За что вчера ругал ее Иван, казалось, готовый убить? Некуда было выплеснуть раскаленный шлак из своей обожженной зноем души? Ведь прекрасно знает, что Марта не иудейка, а выкрестка — перешедшая в христианство еще в одесском приюте, куда попала после погрома девятьсот пятого года.
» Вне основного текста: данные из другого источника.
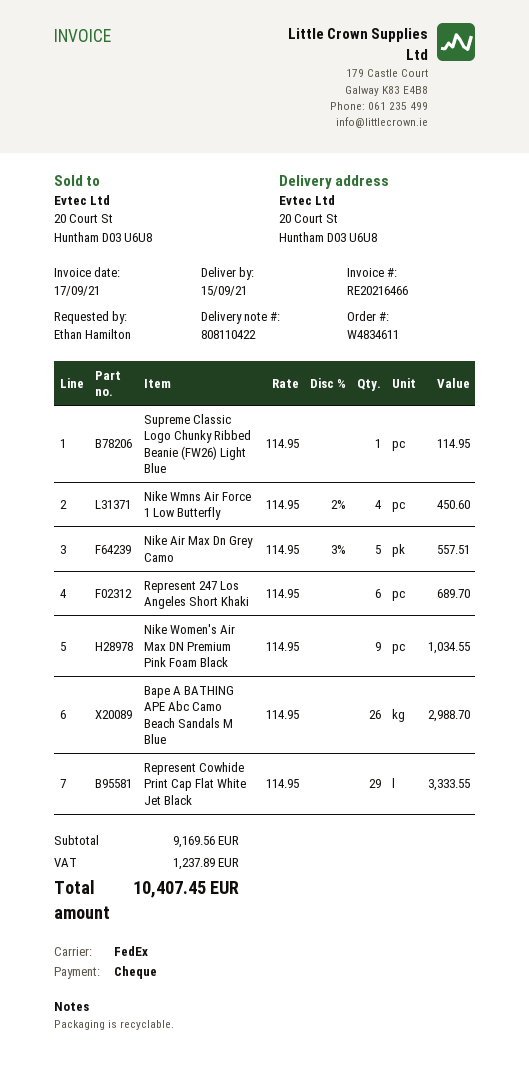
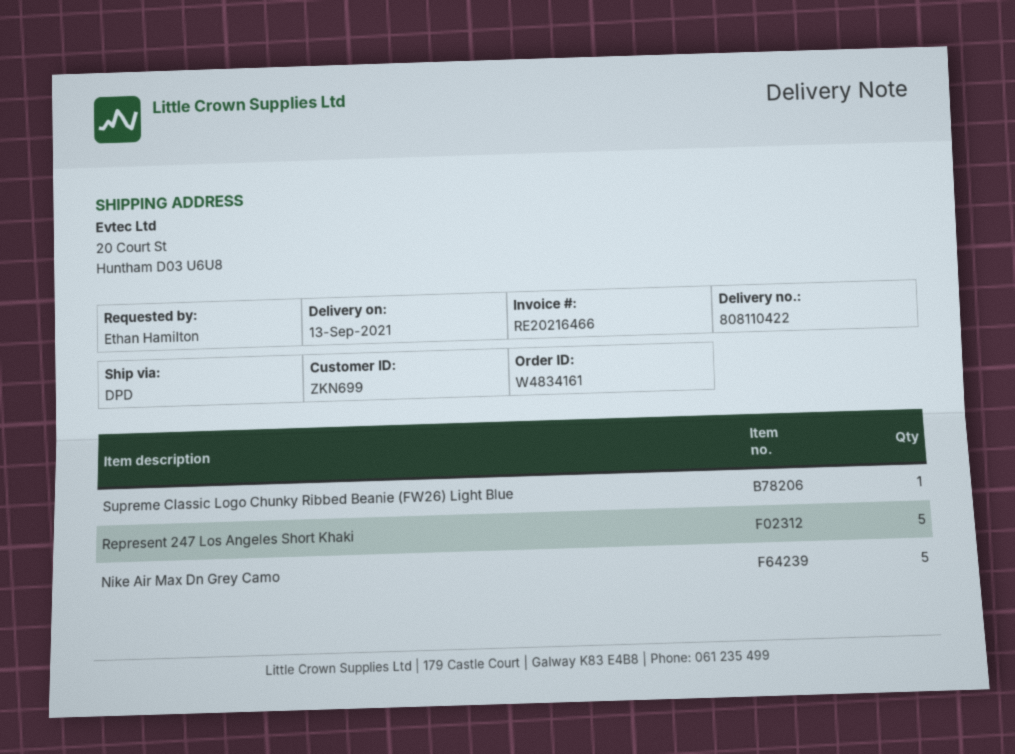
order number: W4834611 -> W4834161
delivery date: 2021-09-15 -> 2021-09-13
shipping method: FedEx -> DPD
Nike Wmns Air Force 1 Low Butterfly: 4 -> none
Represent 247 Los Angeles Short Khaki: 6 -> 5
Nike Women's Air Max DN Premium Pink Foam Black: 9 -> none
Bape A BATHING APE Abc Camo Beach Sandals M Blue: 26 -> none
Represent Cowhide Print Cap Flat White Jet Black: 29 -> none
Вот когда она отреклась от «своего», как требовал вчера разъяренный Иван, любимый ею человек — задолго до того, как отрекся он…
В Мартиных документах все стало приемлемо по части вероисповедания, которого, на самом деле, в душе, уже не было никакого — безбожная пустошь, с чахлыми кустиками дырявой зелени, побитой пагубным смерчем и лишь слегка одухотворяемой теплым дождем традиций местечка, где проходило детство… Разбитная юность — угар, давший хоть какую-то уверенность в себе, империалистическая война — уход от трясины, осененный долгом (не прав Иван — и в ней тогда, как и сейчас, было чувство долга!), а следом — вспышка надежды — революция!